[DATASET EXTRACT Boundary: Start]

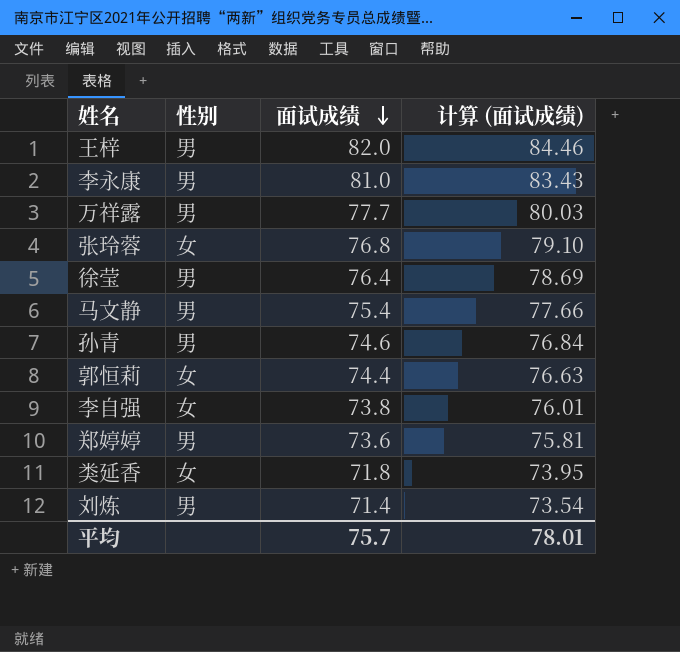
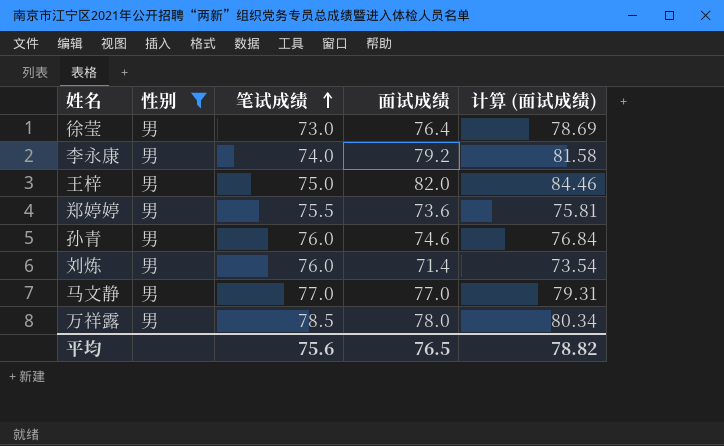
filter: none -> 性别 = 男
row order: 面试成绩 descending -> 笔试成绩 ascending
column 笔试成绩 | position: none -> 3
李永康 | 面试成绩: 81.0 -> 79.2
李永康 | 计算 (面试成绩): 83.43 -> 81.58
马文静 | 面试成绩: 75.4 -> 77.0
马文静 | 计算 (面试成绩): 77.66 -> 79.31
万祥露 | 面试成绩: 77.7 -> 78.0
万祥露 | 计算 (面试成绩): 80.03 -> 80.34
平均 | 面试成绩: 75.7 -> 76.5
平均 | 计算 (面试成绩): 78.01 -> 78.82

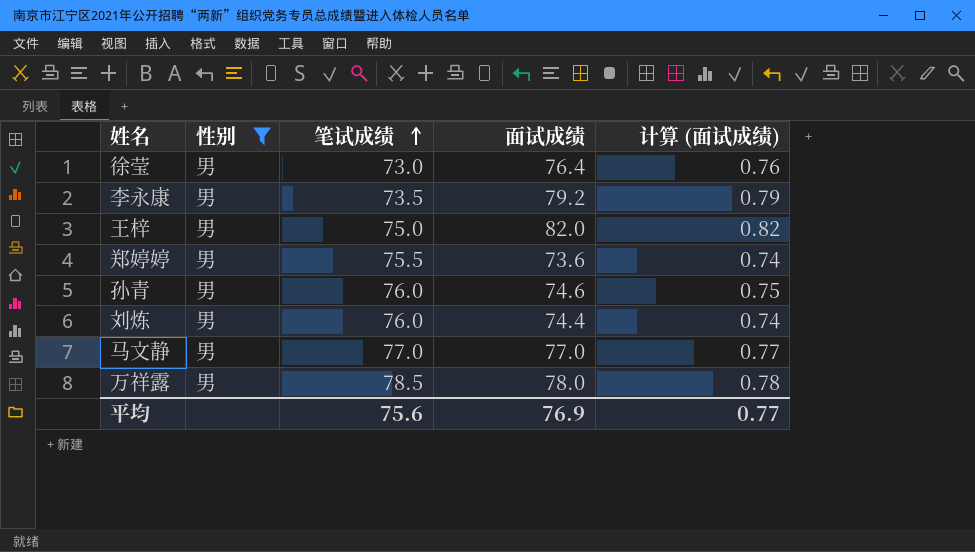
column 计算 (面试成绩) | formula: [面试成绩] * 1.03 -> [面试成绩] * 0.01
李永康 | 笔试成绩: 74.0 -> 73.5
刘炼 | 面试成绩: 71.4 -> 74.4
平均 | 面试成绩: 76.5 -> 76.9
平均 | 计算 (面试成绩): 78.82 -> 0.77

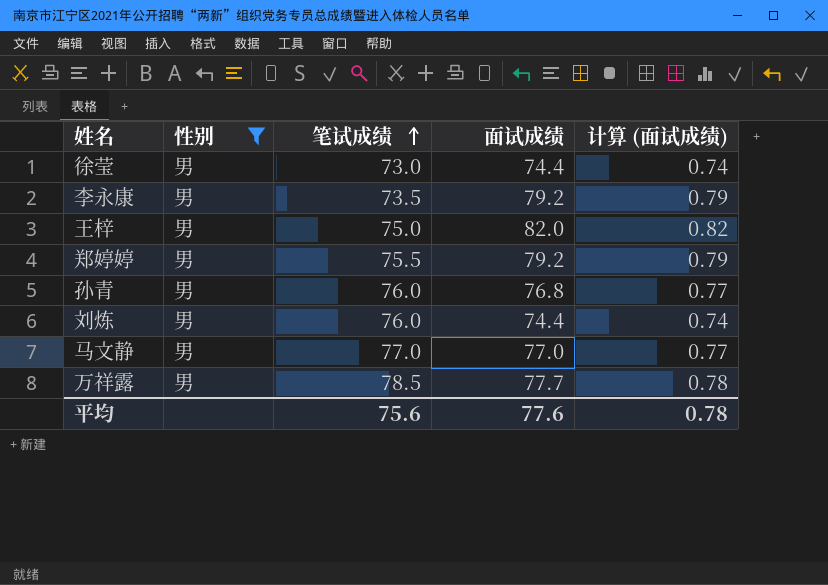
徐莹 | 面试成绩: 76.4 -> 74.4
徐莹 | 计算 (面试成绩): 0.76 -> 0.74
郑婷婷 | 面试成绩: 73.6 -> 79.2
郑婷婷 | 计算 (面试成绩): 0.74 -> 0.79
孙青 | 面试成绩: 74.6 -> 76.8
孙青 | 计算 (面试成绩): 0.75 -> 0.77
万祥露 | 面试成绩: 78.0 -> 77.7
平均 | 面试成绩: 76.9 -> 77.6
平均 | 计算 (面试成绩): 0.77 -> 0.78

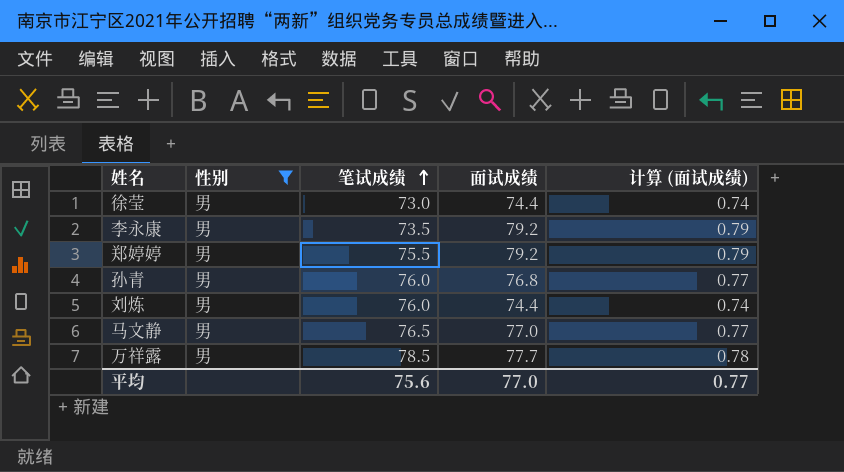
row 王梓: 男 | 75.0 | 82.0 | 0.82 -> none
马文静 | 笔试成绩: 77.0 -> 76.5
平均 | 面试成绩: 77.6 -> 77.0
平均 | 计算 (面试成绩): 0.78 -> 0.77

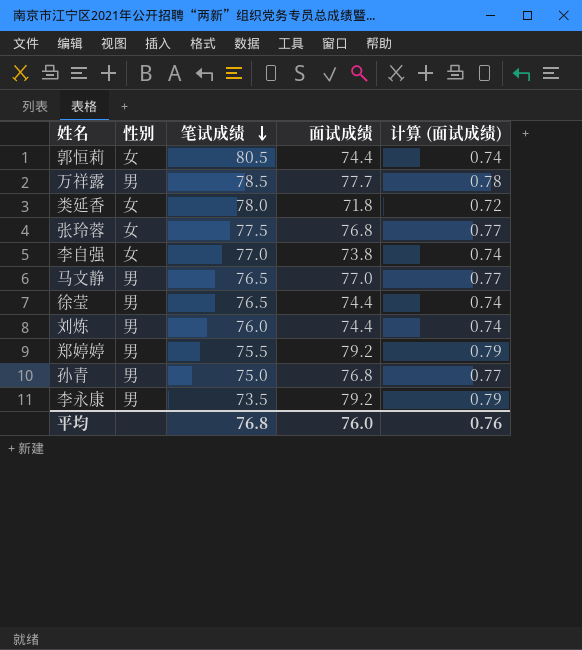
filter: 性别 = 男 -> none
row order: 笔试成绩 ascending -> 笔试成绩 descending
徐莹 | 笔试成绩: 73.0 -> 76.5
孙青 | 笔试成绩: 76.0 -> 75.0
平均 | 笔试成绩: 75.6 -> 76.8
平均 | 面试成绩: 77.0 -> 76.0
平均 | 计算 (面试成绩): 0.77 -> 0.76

[DATASET EXTRACT Boundary: End]

**EXERCISE REQUIREMENTS**: Which lines of the records above contain the word "descending"? Copy each of them.

**ANSWER SPACE**:
row order: 面试成绩 descending -> 笔试成绩 ascending
row order: 笔试成绩 ascending -> 笔试成绩 descending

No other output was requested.